**** Dataset extract
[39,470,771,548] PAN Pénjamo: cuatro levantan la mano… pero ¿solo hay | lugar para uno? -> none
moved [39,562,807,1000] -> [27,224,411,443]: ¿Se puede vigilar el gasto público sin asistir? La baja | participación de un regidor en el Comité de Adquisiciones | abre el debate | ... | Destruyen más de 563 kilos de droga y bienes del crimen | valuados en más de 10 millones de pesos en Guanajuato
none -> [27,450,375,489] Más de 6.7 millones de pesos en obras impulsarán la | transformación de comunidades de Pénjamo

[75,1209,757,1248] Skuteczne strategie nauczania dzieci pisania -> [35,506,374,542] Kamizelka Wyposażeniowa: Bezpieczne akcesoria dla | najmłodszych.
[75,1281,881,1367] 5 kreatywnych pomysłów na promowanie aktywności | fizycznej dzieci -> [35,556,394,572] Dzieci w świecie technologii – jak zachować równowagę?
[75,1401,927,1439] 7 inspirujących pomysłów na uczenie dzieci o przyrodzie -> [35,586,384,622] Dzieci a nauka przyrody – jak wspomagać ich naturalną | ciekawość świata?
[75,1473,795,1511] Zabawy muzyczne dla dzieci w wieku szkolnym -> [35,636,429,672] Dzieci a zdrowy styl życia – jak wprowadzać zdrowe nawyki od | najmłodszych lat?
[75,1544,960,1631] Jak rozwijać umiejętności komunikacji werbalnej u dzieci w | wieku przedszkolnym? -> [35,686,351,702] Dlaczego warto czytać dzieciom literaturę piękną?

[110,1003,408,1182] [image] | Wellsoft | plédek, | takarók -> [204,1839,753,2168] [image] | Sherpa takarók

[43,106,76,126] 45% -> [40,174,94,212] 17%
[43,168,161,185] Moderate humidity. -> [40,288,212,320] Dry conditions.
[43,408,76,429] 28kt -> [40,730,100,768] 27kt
********
What to work on:
All records above must be returned exactly as they appear.

Task output:
[39,470,771,548] PAN Pénjamo: cuatro levantan la mano… pero ¿solo hay | lugar para uno? -> none
moved [39,562,807,1000] -> [27,224,411,443]: ¿Se puede vigilar el gasto público sin asistir? La baja | participación de un regidor en el Comité de Adquisiciones | abre el debate | ... | Destruyen más de 563 kilos de droga y bienes del crimen | valuados en más de 10 millones de pesos en Guanajuato
none -> [27,450,375,489] Más de 6.7 millones de pesos en obras impulsarán la | transformación de comunidades de Pénjamo

[75,1209,757,1248] Skuteczne strategie nauczania dzieci pisania -> [35,506,374,542] Kamizelka Wyposażeniowa: Bezpieczne akcesoria dla | najmłodszych.
[75,1281,881,1367] 5 kreatywnych pomysłów na promowanie aktywności | fizycznej dzieci -> [35,556,394,572] Dzieci w świecie technologii – jak zachować równowagę?
[75,1401,927,1439] 7 inspirujących pomysłów na uczenie dzieci o przyrodzie -> [35,586,384,622] Dzieci a nauka przyrody – jak wspomagać ich naturalną | ciekawość świata?
[75,1473,795,1511] Zabawy muzyczne dla dzieci w wieku szkolnym -> [35,636,429,672] Dzieci a zdrowy styl życia – jak wprowadzać zdrowe nawyki od | najmłodszych lat?
[75,1544,960,1631] Jak rozwijać umiejętności komunikacji werbalnej u dzieci w | wieku przedszkolnym? -> [35,686,351,702] Dlaczego warto czytać dzieciom literaturę piękną?

[110,1003,408,1182] [image] | Wellsoft | plédek, | takarók -> [204,1839,753,2168] [image] | Sherpa takarók

[43,106,76,126] 45% -> [40,174,94,212] 17%
[43,168,161,185] Moderate humidity. -> [40,288,212,320] Dry conditions.
[43,408,76,429] 28kt -> [40,730,100,768] 27kt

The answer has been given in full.